Les militaires ne sont-ils pas capables d’imaginer cela eux-mêmes?

Certes, ils ont des spécialistes. Mais ceux-ci n’ont pas la liberté de l’imaginaire que possède notre Red Team. Nos hypothèses les étonnent, les questionnent, les bousculent, les effraient. Notre taf n’est pas d’imaginer comment faire la guerre mais d’anticiper des situations susceptibles de mettre en difficulté une nation. Nous sommes des éclaireurs envoyés vers le futur pour détecter des failles que les militaires n’auraient jamais anticipées sans nous. Cette démarche les force à se repenser, et nous, à secouer notre créativité .

Dans les limites de la crédibilité…

Exactement! Pour la garantir, l’armée nous donne accès à la crème des spécialistes du nucléaire, des radars, du climat, des technologies, de l’armement… Ces experts apportent de quoi nourrir nos hypothèses mais aussi de les valider, amender ou disqualifier. Notre Red Team a des réunions régulières avec une Blue Team composée de militaires chargés de challenger nos pistes et hypothèses. Ce dialogue critique muscle notre imaginaire et notre capacité à concevoir des récits en béton. La seule chose que la Défense française attend de nous est que nos scénarios viennent élargir leur espace de prospective et soient des révélateurs d’éléments, de dimensions qu’ils ne perçoivent pas ou sont incapables de profiler en une vision globale. À eux, d’injecter notre apport dans l’éventail des possibles qu’ils ont pour mission d’envisager.

Certains jugent contrenature cette alliance artistes-militaires. Que leur répondez-vous?

Ah oui, le fameux «qu’allez-vous faire dans cette galère?» Je n’ai jamais été un va-t-en-guerre et je cultive des valeurs pacifistes. Mais cela ne signifie pas qu’il faille être naïf et penser que la bienveillance guidera le monde de demain… La Red Team n’est pas là pour imaginer les armes du futur, ce que je refuserais. Par contre, identifier les changements porteurs de danger pour notre humanité et la démocratie, oui! Ce qui a achevé de me convaincre de participer à cette expérience, c’est qu’elle est encadrée par un comité d’éthique de l’Université Paris Sciences et Lettres (PSL). La Red Team est une ambition rare, un levier de dépassement et de dialogue entre les compétences et les regards.

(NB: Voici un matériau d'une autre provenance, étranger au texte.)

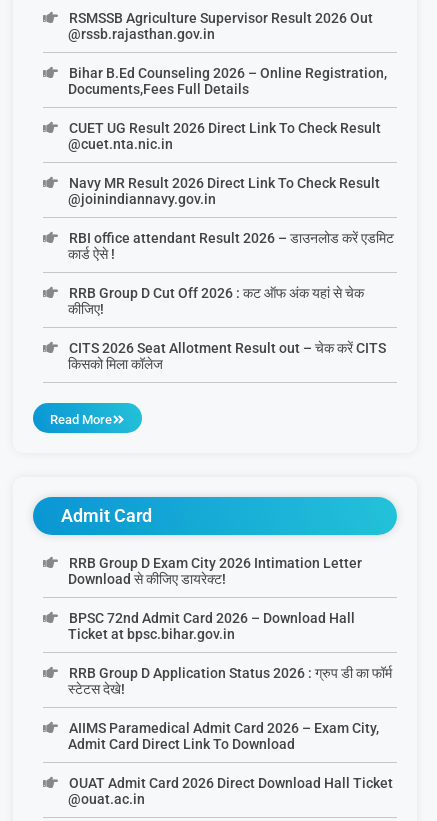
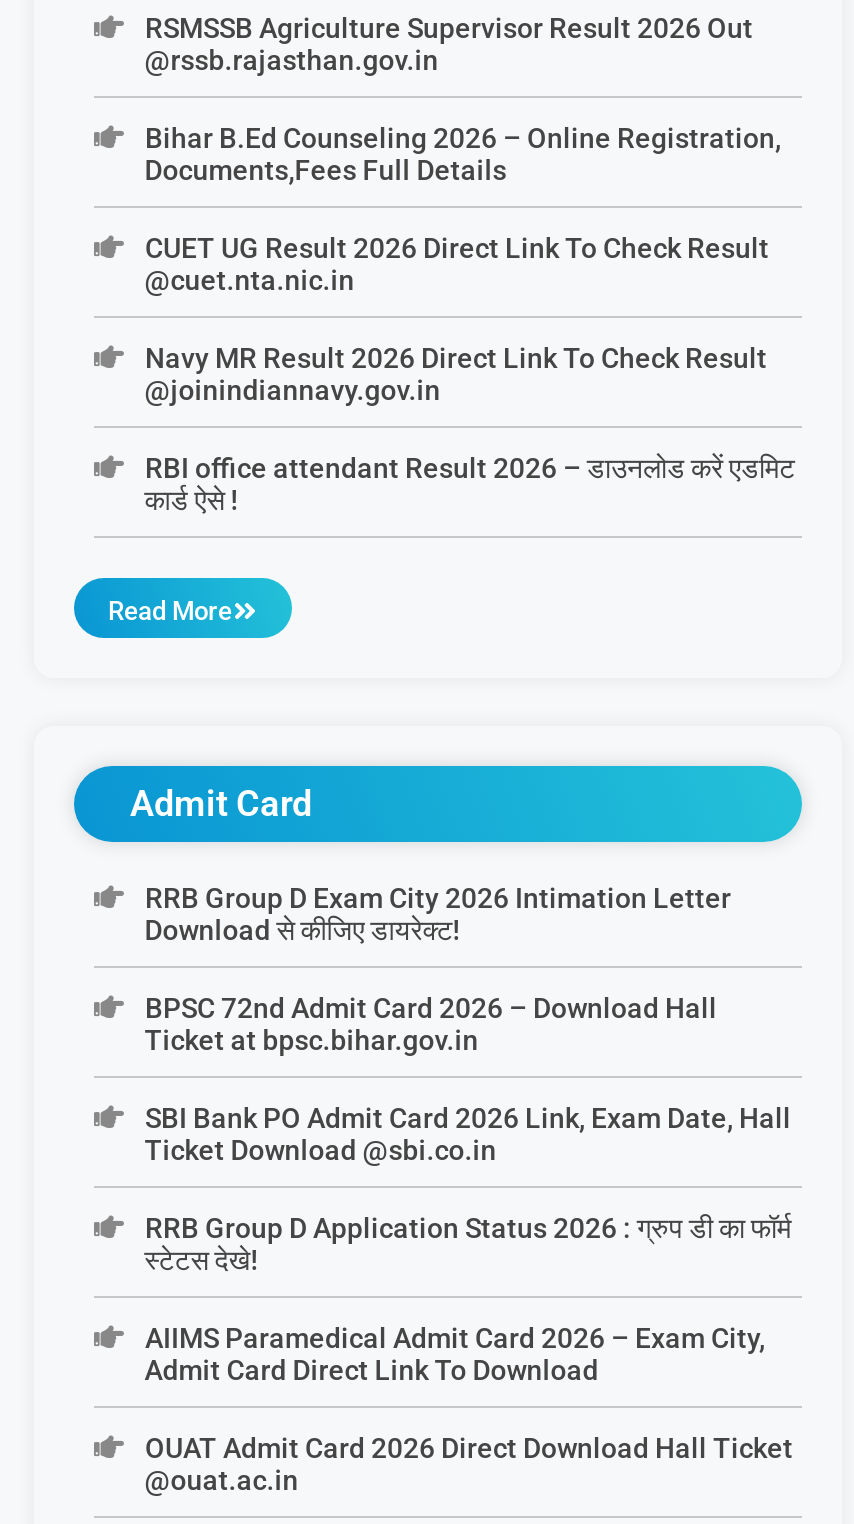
- RRB Group D Cut Off 2026 : कट ऑफ अंक यहां से चेक
- कीजिए!
- CITS 2026 Seat Allotment Result out – चेक करें CITS
- किसको मिला कॉलेज

moved up: Read More | Admit Card | RRB Group D Exam City 2026 Intimation Letter | Download से कीजिए डायरेक्ट! | BPSC 72nd Admit Card 2026 – Download Hall | Ticket at bpsc.bihar.gov.in

+ SBI Bank PO Admit Card 2026 Link, Exam Date, Hall
+ Ticket Download @sbi.co.in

La noirceur domine les scénarios de la Red Team. L’optimisme n’a pas d’avenir?

J’ai une métaphore parfaite à opposer à cette critique. Vous avez le choix entre la plus belle des voitures mais qui n’a pas été testée dans des conditions difficiles ou une voiture, certes moins jolie, mais qui a passé avec succès tous les crash-tests possibles. Laquelle choisirez-vous? Sûrement la seconde, car tout a été pensé pour que le pire, s’il advient, ait le moins d’effets néfastes sur vous et vos proches. Les scénarios Red Team c’est la même chose. L’armée française nous a recruté comme artisans d’imaginaire pour que nos hypothèses du pire leur servent de crash-test du futur. Dans ce cas, une vision dystopique est tout aussi, si pas plus, nécessaire que l’utopie.

Qu’advient-il des scénarios une fois livrés?

Tous servent en priorité à l’armée pour nourrir sa réflexion prospective en interne. Certains sont rendus publics. D’autres resteront «secret défense». Il se peut aussi que certains de nos scénarios deviennent un jour des films, séries ou livres.

Original article by Fernand Letist, published at February 5, 2021.